Otherwise we would have to conclude that Emma Goldman, Alexander Berkman
and Peter Kropotkin along with Lucy Parsons and the Chicago Martyrs did
not understand what anarchism is…
We end with Albert Parsons’ article on the IWPA’s position on unions
from the English-language IWPA paper The Alarm on 4^(th) of April 1885.
While extracts have been included by many writers, including Dave
Roediger in an article entitled “Albert R. Parsons: The Anarchist as
Trade Unionist” in Haymarket Scrapbook (Chicago: Charles H. Kerr, 1986),
this is the first time as far as we are aware that it has appeared in
full since originally published.
The Alarm, 4 April 1885
If it be true as lately asserted by many, that the communist anarchists
known as the (Black) International, have decided upon a vigorous warfare
against Trades Unions as an important branch of their tactics, it is
much to be regretted. Such a course of action would not only be
economically unsound but is suicidal as well – Labor Enquirer
The ALARM takes pleasure in setting its contemporary, from whose columns
the above extract is taken, right on the attitude of the International
Working Peoples’ Association towards Trades unions. We have ourselves
observed paragraphs of a similar nature floating around through the
labour press, and we gladly avail ourselves of this opportunity to
answer the charge. The Communist Anarchists or Internationalists, as our
organisation is alternatively called, have on some occasions found it
necessary to criticise adversely the tactics, propaganda and aims of
some Trades unions. In Chicago, not long since, the Trades assembly was
challenged to a “joint debate” upon the subject of the relations of
capital and labour, and the most practical method to achieve labour’s
economic emancipation, the International holding adverse views to those
of the Trades assembly. These facts taken together have, with the aid of
ignorant or designing leaders, who seem to be actuated in the matter by
a desire for “place and fame,” been taken up and an attempt made to
create a false impression with regard to the International.

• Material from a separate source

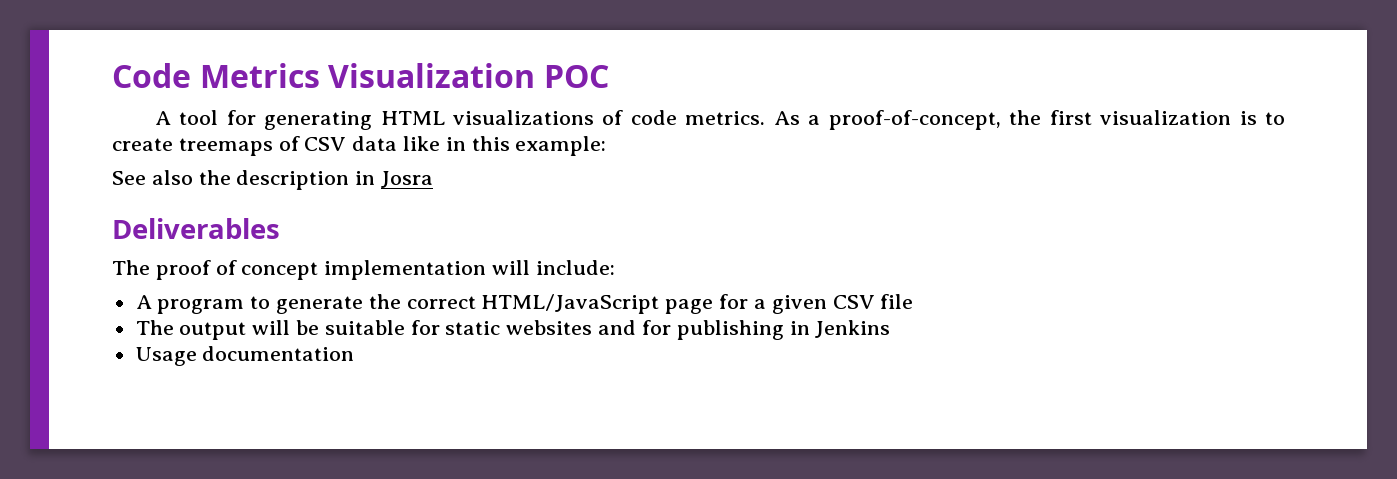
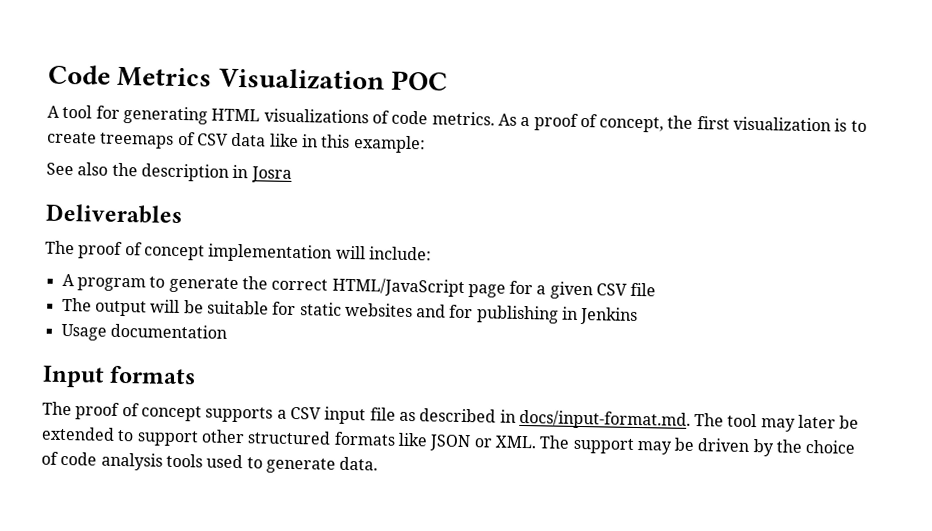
- As a proof-of-concept, the first visualization is to create treemaps of CSV data like in this example:
+ As a proof of concept, the first visualization is to create treemaps of CSV data like in this example:
+ Input formats
+ The proof of concept supports a CSV input file as described in docs/input-format.md. The tool may later be extended to support other structured formats like JSON or XML. The support may be driven by the choice of code analysis tools used to generate data.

However, in order to place the matter fairly before our contemporaries
of the Trades Unions it will be necessary to publish in this connection
the action of the Pittsburgh Congress held in October 1883, where the
following resolution was adopted as the official declaration of the
International upon that subject, viz:
WHEREAS. We view in Trades Unions based upon progressive principles, the
abolition of the wages system, the cornerstone of a better societary
structure than the present one, and
WHEREAS. Furthermore, these Trades Unions are an army of despoiled and
disinherited brothers, who are destined to overthrow the present
economic system for the purpose of free universal co-operation, be it
Resolved. That we, the International Working Peoples’ Association,
extend to them our brotherhood and our aid in their struggle against the
ever-growing despotism of private capital, and
Resolved. That while we are in full sympathy with such progressive
unions, we will attack and seek to destroy all those organisations who
stand upon reactionary principles, since they are the enemies of the
cause of labour’s emancipation and a detriment to humanity and progress.
The International recognises in the Trades Unions the embryonic group of
the future “free society.” Every Trades Union is, nolens volens [whether
willing or not], an autonomous commune in the process of incubation. The
Trades Union is a necessity of capitalistic production, and will yet
take its place by superseding it under the system of universal free
co-operation. No, friends, it is not the unions but the methods which
some of them employ, with which the International finds fault, and as
indifferently as it may be considered by some, the development of
capitalism is hastening the day when all Trades Unions and Anarchists
will of necessity become one and the same.